═════ Data extracts

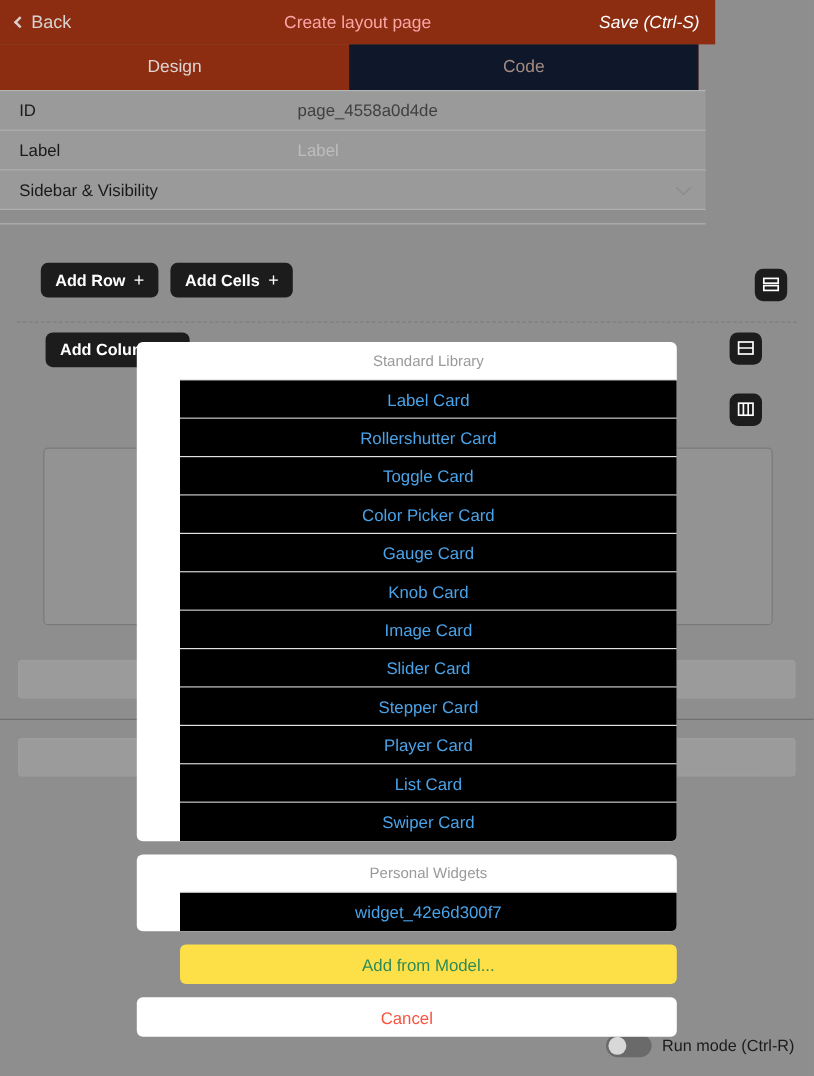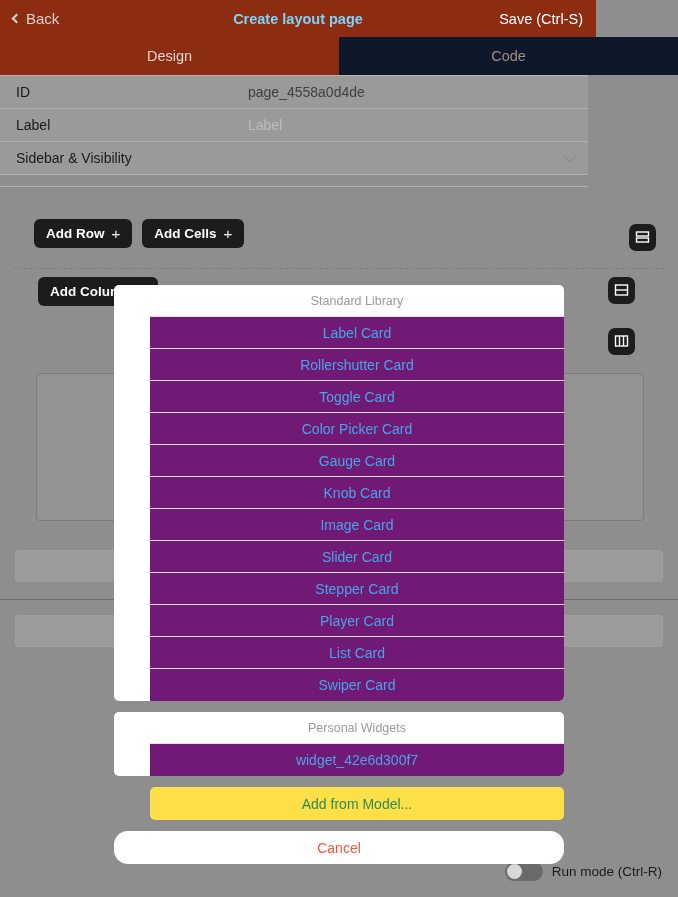"Create layout page" .title-center { color: #7dd3fc -> #fca5a5; font-weight: bold -> normal }
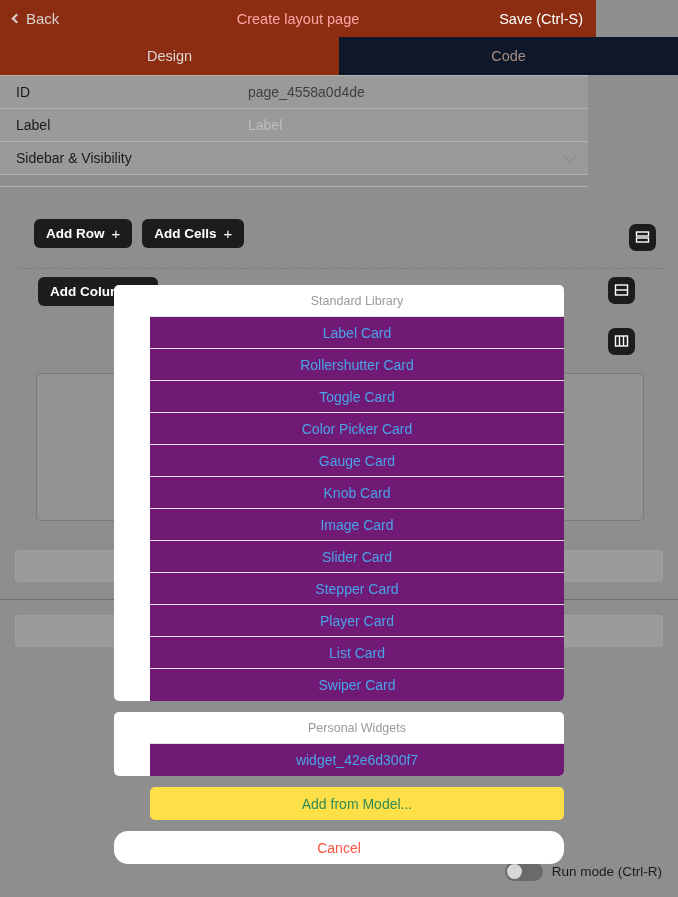"Save (Ctrl-S)" .save-btn { font-style: none -> italic }
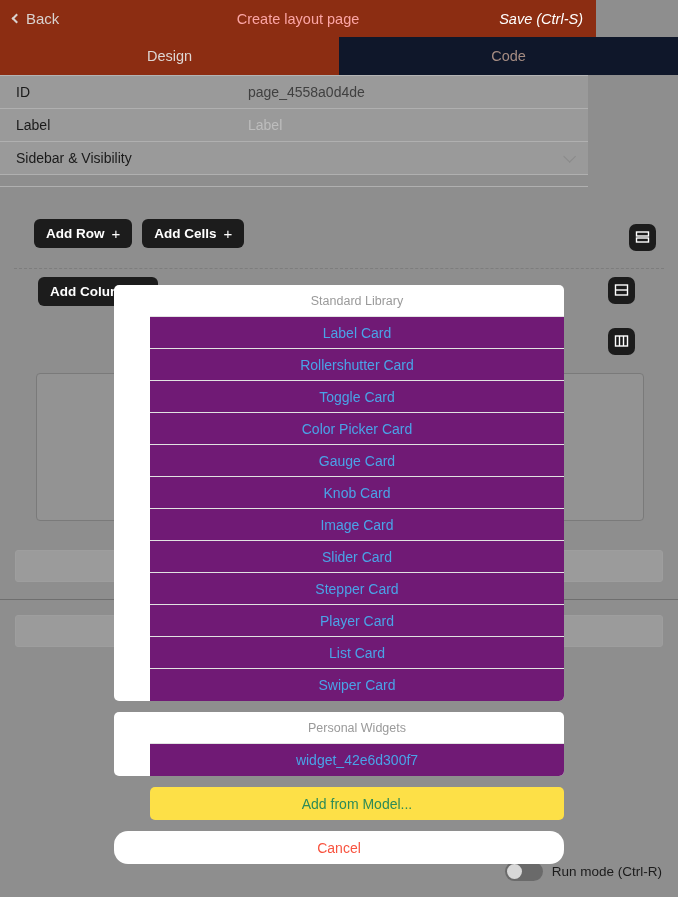"Design" .tabbar { width: 678px -> 582px }
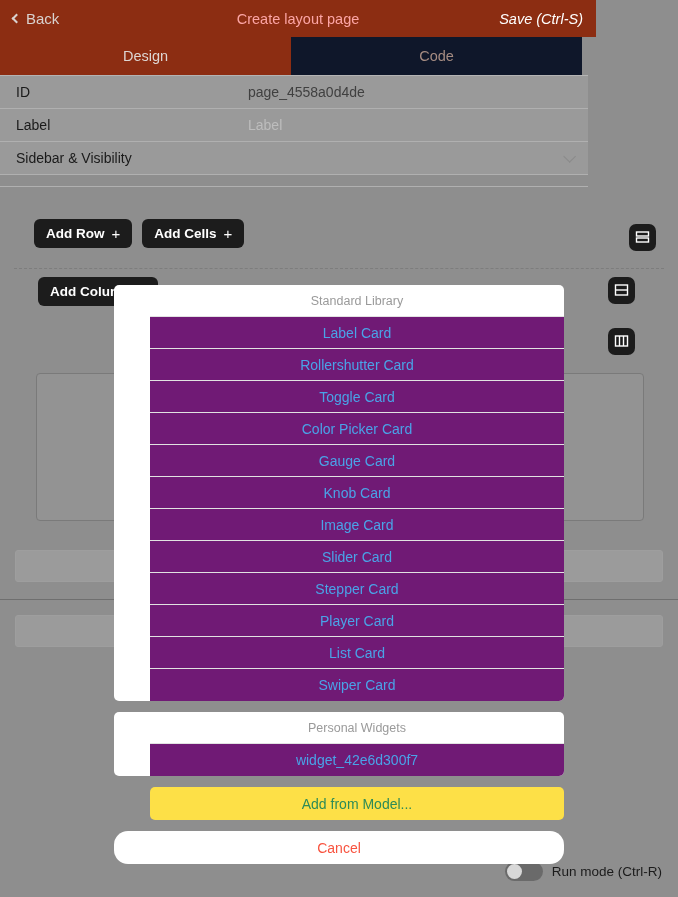"Label Card" .sheet-item { background: #701a75 -> #000000 }
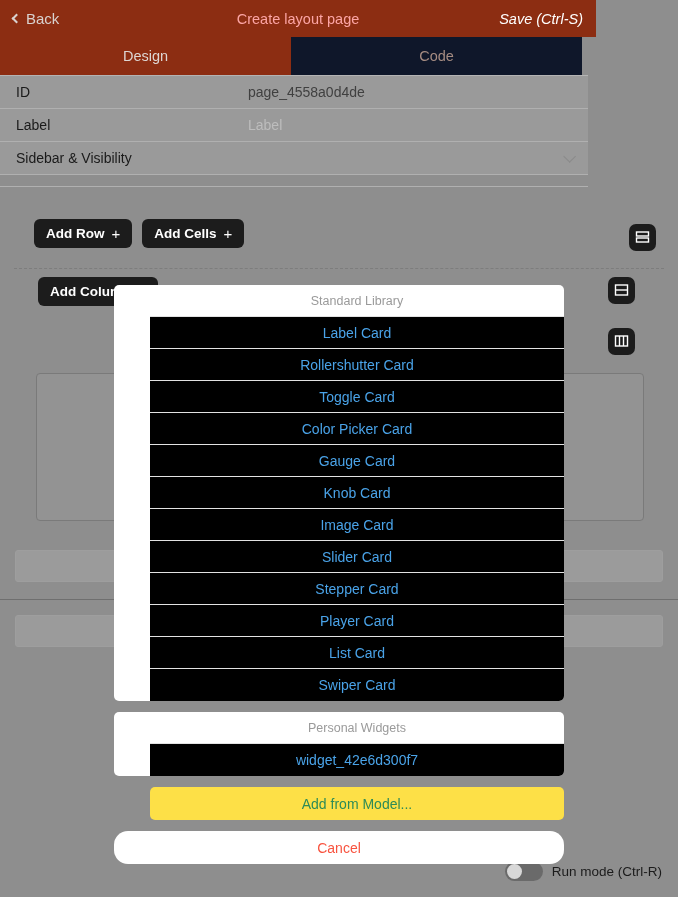"Cancel" .action-cancel { border-radius: 14px -> none }
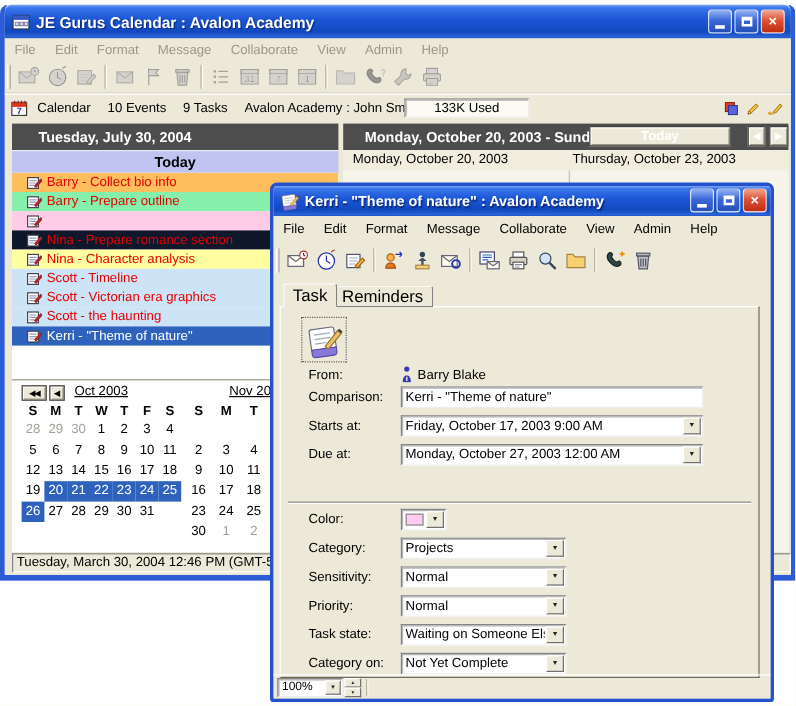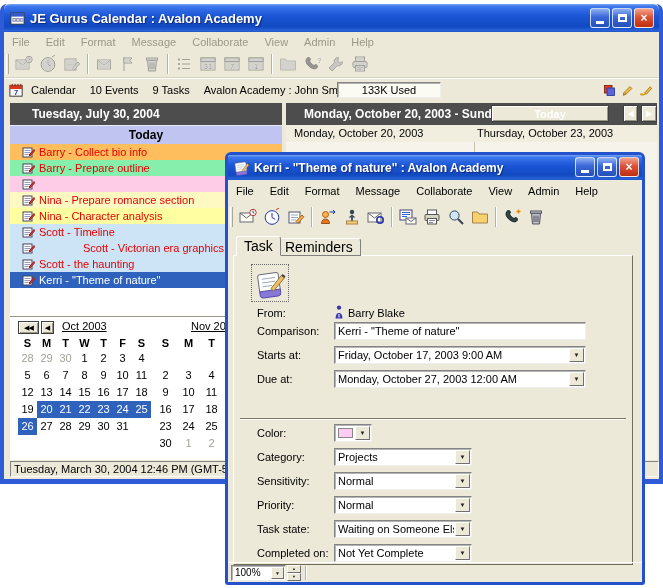"Nina - Prepare romance section" div.ev-row { background: #fef9c3 -> #0f172a }
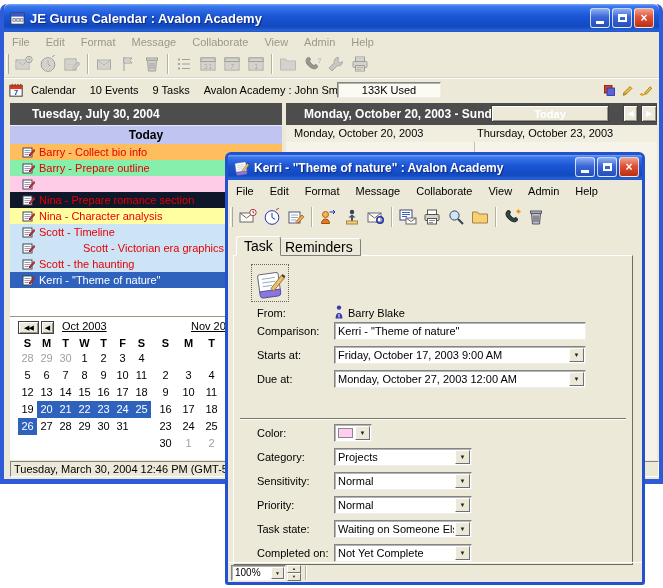"Scott - Victorian era graphics" div.ev-row { gap: 44px -> none }
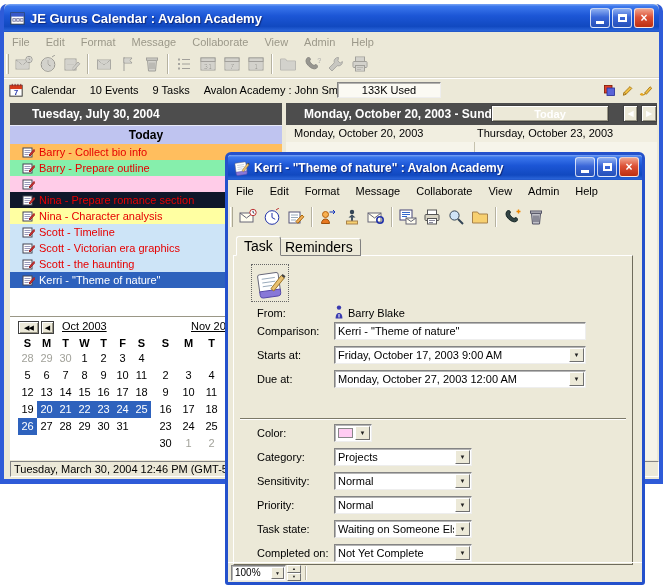"Completed on:" span.flabel { text: Completed -> Category }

══════════

_Aim of the exercise_
Reproduce each entry word for word and cut the images.

_Written solution_
"Create layout page" .title-center { color: #7dd3fc -> #fca5a5; font-weight: bold -> normal }
"Save (Ctrl-S)" .save-btn { font-style: none -> italic }
"Design" .tabbar { width: 678px -> 582px }
"Label Card" .sheet-item { background: #701a75 -> #000000 }
"Cancel" .action-cancel { border-radius: 14px -> none }
"Nina - Prepare romance section" div.ev-row { background: #fef9c3 -> #0f172a }
"Scott - Victorian era graphics" div.ev-row { gap: 44px -> none }
"Completed on:" span.flabel { text: Completed -> Category }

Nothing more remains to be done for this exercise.